Il presidente della Conferenza Episcopale Italiana non ha neppure bisogno di nominare il premier: quando inizia il suo discorso davanti al consiglio permanente dei vescovi, è da subito evidente che parla di Berlusconi. Bastano poche parole per capire che tira aria di “scarico”: ”I comportamenti licenziosi e le relazioni improprie sono in se stessi negativi e producono un danno sociale a prescindere dalla loro notorietà. Ammorbano l’aria e appesantiscono il cammino comune”.
Poi i due passaggi che licenziano Berlusconi. Prima Bagnasco sottolinea che “c’è da purificare l’aria, perché le nuove generazioni, crescendo, non restino avvelenate”. Subito dopo il presidente Cei invoca un gesto nobile: ”Quando le congiunture si rivelano oggettivamente gravi, e sono rese ancor più complicate da dinamiche e rapporti cristallizzati e insolubili, tanto da inibire seriamente il bene generale, allora non ci sono né vincitori né vinti: ognuno è chiamato a comportamenti responsabili e nobili.
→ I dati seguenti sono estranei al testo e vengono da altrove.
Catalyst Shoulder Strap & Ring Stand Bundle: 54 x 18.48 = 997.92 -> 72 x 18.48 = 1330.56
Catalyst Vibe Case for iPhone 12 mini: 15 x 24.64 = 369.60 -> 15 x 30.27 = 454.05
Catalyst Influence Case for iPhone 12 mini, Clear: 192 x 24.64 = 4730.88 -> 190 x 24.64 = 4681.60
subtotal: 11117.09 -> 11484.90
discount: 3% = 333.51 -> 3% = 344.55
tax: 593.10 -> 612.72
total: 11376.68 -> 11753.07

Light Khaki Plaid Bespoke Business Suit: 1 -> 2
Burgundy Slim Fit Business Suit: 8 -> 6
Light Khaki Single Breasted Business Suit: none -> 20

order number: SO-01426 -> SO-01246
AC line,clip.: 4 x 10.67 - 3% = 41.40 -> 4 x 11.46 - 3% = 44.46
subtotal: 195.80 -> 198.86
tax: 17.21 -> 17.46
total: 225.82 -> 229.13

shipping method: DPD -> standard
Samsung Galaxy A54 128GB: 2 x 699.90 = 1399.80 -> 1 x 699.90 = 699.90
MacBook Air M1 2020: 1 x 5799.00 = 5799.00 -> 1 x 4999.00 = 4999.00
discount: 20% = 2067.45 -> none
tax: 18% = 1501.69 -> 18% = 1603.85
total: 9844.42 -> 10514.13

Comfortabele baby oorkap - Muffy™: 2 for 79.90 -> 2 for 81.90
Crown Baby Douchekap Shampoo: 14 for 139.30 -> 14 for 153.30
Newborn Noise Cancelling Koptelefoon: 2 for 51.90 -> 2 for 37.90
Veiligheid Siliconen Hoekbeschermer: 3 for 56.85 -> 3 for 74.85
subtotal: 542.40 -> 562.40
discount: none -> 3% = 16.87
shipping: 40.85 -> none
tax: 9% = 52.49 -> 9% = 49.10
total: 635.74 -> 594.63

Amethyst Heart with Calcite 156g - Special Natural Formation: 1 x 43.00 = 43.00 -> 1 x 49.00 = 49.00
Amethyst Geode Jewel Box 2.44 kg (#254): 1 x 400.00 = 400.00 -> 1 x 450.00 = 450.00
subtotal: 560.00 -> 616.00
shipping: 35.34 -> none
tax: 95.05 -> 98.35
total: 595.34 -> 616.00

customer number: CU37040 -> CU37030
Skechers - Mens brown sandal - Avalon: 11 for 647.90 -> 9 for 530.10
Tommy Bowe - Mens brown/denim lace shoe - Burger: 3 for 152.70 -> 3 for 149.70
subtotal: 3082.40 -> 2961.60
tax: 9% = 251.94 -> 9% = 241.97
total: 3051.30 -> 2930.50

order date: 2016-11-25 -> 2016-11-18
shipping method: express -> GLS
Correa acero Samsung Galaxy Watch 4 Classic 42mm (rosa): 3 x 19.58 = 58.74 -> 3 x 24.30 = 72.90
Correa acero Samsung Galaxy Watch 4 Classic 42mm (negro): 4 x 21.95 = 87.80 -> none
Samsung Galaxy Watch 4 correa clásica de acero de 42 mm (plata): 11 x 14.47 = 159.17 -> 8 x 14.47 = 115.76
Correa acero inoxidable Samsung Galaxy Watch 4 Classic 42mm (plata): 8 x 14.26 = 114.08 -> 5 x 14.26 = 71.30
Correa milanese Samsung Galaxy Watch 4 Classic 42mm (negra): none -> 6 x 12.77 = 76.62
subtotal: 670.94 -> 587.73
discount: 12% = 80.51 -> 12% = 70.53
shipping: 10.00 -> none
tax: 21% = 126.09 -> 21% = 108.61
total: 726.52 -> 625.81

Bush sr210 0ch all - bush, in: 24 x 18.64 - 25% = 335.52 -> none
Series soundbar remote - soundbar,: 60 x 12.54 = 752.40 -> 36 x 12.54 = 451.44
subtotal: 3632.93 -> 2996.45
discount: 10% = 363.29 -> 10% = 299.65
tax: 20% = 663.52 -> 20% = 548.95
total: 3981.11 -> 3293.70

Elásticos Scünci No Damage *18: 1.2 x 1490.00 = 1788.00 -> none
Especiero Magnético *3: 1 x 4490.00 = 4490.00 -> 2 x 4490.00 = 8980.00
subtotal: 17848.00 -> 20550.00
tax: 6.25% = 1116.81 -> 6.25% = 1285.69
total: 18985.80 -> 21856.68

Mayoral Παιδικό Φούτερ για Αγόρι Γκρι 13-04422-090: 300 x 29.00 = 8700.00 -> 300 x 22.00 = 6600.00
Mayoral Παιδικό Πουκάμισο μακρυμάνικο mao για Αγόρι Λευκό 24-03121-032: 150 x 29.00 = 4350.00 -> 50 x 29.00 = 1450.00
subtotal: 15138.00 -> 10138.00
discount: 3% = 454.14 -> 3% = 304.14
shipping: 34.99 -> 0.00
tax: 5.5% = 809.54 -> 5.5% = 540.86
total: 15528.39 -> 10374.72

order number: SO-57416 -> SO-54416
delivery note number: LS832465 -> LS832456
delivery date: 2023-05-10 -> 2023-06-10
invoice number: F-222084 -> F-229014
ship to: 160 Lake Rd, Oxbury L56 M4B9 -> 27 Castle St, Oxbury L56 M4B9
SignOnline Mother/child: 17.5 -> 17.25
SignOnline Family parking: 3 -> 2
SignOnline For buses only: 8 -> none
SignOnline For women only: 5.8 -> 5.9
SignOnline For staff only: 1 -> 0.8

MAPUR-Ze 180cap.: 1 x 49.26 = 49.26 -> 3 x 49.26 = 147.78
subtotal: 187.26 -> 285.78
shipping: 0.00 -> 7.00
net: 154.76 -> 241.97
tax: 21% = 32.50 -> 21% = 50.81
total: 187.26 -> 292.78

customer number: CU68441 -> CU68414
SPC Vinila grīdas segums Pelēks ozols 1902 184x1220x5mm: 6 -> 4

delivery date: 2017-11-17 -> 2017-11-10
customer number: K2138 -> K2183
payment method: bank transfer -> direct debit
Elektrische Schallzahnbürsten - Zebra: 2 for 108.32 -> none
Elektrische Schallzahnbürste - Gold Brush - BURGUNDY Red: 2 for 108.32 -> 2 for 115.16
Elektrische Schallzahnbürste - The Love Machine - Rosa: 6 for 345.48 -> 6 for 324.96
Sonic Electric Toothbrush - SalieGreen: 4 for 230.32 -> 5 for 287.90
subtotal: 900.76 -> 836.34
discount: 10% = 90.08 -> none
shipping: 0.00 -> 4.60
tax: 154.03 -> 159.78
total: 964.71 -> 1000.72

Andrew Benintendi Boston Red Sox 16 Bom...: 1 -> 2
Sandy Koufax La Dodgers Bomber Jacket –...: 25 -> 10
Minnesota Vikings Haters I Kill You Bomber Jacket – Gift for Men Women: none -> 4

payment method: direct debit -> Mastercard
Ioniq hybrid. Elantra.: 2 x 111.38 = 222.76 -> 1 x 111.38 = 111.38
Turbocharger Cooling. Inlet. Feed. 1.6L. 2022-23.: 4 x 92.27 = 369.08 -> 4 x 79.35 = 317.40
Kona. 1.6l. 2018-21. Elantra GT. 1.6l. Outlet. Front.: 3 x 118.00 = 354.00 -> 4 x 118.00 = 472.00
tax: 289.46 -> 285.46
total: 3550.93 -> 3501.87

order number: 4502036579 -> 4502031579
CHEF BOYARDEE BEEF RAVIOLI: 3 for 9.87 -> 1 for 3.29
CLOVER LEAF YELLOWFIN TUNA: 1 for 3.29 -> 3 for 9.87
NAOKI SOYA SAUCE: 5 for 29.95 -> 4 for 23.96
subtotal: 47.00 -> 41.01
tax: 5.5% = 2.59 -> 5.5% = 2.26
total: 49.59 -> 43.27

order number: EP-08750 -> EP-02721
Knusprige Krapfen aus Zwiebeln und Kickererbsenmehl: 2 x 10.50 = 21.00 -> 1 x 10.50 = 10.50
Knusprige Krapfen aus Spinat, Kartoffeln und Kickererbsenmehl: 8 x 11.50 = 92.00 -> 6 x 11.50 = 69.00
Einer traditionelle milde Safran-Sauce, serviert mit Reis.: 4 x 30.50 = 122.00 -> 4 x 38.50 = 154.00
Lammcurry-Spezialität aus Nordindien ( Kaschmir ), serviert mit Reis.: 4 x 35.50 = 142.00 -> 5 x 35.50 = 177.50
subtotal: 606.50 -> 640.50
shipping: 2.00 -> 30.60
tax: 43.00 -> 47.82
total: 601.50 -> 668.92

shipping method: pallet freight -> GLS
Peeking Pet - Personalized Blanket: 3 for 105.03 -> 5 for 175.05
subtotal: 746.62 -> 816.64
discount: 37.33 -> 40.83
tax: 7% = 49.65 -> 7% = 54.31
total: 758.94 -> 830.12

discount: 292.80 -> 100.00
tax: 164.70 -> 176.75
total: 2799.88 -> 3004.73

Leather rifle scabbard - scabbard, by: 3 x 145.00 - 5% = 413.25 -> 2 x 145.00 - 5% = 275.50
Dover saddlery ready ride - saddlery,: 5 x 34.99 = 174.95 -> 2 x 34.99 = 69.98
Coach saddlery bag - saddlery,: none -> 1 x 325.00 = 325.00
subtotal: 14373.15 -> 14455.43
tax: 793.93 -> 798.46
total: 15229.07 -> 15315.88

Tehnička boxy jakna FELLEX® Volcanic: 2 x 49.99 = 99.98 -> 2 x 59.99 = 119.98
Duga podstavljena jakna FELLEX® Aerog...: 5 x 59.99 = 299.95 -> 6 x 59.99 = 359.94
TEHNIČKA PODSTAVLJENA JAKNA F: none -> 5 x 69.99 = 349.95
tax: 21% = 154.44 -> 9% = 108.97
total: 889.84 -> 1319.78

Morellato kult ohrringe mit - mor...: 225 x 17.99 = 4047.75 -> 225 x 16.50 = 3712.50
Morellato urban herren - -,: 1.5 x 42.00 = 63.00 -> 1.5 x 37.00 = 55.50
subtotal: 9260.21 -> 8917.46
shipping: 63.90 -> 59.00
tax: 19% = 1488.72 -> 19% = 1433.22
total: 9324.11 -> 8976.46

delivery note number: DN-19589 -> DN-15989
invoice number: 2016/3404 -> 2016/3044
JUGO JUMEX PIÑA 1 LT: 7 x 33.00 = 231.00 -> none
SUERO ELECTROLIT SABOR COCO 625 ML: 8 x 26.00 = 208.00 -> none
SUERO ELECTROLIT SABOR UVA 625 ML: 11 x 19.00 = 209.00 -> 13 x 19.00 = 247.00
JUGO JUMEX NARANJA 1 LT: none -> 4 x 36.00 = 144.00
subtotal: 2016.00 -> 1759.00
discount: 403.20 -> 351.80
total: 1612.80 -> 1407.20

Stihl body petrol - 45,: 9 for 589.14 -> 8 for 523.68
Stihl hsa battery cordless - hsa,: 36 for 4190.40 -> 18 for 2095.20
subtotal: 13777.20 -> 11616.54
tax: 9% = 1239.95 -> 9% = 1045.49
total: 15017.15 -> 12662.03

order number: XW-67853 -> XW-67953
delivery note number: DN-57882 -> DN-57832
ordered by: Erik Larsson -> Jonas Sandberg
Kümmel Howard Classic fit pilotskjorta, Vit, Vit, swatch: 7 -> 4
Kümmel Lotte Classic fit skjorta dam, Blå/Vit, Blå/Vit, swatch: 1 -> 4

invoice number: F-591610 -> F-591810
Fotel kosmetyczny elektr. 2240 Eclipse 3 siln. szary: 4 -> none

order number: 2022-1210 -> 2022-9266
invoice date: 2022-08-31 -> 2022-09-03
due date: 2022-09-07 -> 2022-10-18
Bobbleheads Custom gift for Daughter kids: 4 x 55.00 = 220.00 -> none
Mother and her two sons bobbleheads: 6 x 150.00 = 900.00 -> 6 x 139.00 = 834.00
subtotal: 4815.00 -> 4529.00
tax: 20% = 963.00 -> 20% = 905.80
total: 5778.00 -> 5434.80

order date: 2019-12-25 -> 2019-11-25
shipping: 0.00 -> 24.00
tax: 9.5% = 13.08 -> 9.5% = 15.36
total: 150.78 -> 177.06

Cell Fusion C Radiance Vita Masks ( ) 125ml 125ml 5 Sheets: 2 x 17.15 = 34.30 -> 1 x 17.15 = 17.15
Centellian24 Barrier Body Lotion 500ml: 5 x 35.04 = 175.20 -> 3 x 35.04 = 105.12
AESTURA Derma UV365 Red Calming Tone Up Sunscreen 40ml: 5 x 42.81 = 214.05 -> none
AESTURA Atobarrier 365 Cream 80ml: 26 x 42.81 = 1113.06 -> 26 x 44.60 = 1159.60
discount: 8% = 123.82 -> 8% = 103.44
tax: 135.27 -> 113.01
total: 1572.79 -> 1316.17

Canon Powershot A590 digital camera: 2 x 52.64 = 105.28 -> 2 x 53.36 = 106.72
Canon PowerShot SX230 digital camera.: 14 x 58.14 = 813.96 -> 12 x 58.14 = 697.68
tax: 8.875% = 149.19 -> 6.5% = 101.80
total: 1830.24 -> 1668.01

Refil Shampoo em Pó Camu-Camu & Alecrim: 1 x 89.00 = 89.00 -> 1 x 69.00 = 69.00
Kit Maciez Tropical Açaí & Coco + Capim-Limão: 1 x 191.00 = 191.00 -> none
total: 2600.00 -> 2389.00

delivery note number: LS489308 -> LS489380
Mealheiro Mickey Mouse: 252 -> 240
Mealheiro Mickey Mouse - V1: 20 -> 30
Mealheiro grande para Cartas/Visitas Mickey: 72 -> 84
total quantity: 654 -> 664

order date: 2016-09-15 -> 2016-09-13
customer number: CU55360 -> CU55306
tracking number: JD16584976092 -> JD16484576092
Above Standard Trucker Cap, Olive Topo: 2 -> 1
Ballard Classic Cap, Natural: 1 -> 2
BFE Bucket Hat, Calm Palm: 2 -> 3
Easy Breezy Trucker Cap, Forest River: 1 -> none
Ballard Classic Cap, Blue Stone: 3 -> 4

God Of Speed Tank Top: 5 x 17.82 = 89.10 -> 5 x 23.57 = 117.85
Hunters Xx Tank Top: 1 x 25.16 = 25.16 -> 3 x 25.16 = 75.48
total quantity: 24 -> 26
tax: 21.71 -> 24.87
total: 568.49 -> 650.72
La storia ne darà atto”. Tradotto, senza eccessivo sforzo ermeneutico, significa che per Berlusconi è ora di farsi da parte, il solo modo per uscire un po’ meno sconfitto da tutta la situazione.
Per chi avesse ancora qualche dubbio sul destinatario della prolusione, Bagnasco piazza un ultimo affondo: “In questi anni (non è mai mancata, ndr) la voce responsabile del Magistero ecclesiale che chiedeva e chiede orizzonti di vita buona, libera dal pansessualismo e dal relativismo amorale”.
Il colpo, per la maggioranza, è duro. Per diversi minuti, dopo le parole del presidente Cei, le agenzie non battono nessuna replica da esponenti del Pdl o del governo. Qualche ora dopo Fabrizio Cicchitto invita a non “banalizzare e strumentalizzare” le parole del presidente Cei. Un altro esponente del Pdl, Osvaldo Napoli, la butta sul teologico e parla di “giusta condanna del peccato” da parte della Chiesa. Sull’eventuale peccatore, però, neppure un cenno. Carlo Giovanardi, tra Dio e Cesare, sceglie il primo: “Credo che ogni cattolico, e ogni laico preoccupato del bene comune, possano ritrovarsi pienamente nelle considerazioni svolte dal cardinale Bagnasco, che sono in sintonia con i valori che la Chiesa non si stanca di difendere e di diffondere”.
Sul fronte dell’opposizione le reazioni arrivano soprattutto dal Terzo Polo e dall’area cattolica del Pd. Gianfranco Fini invita a “tenere in considerazione il monito” di Bagnasco mentre secondo Beppe Fioroni “un’Italia che vuole uscire dalla crisi” trova nei valori cattolici espressi da Bagnasco “vero sale e vero lievito”.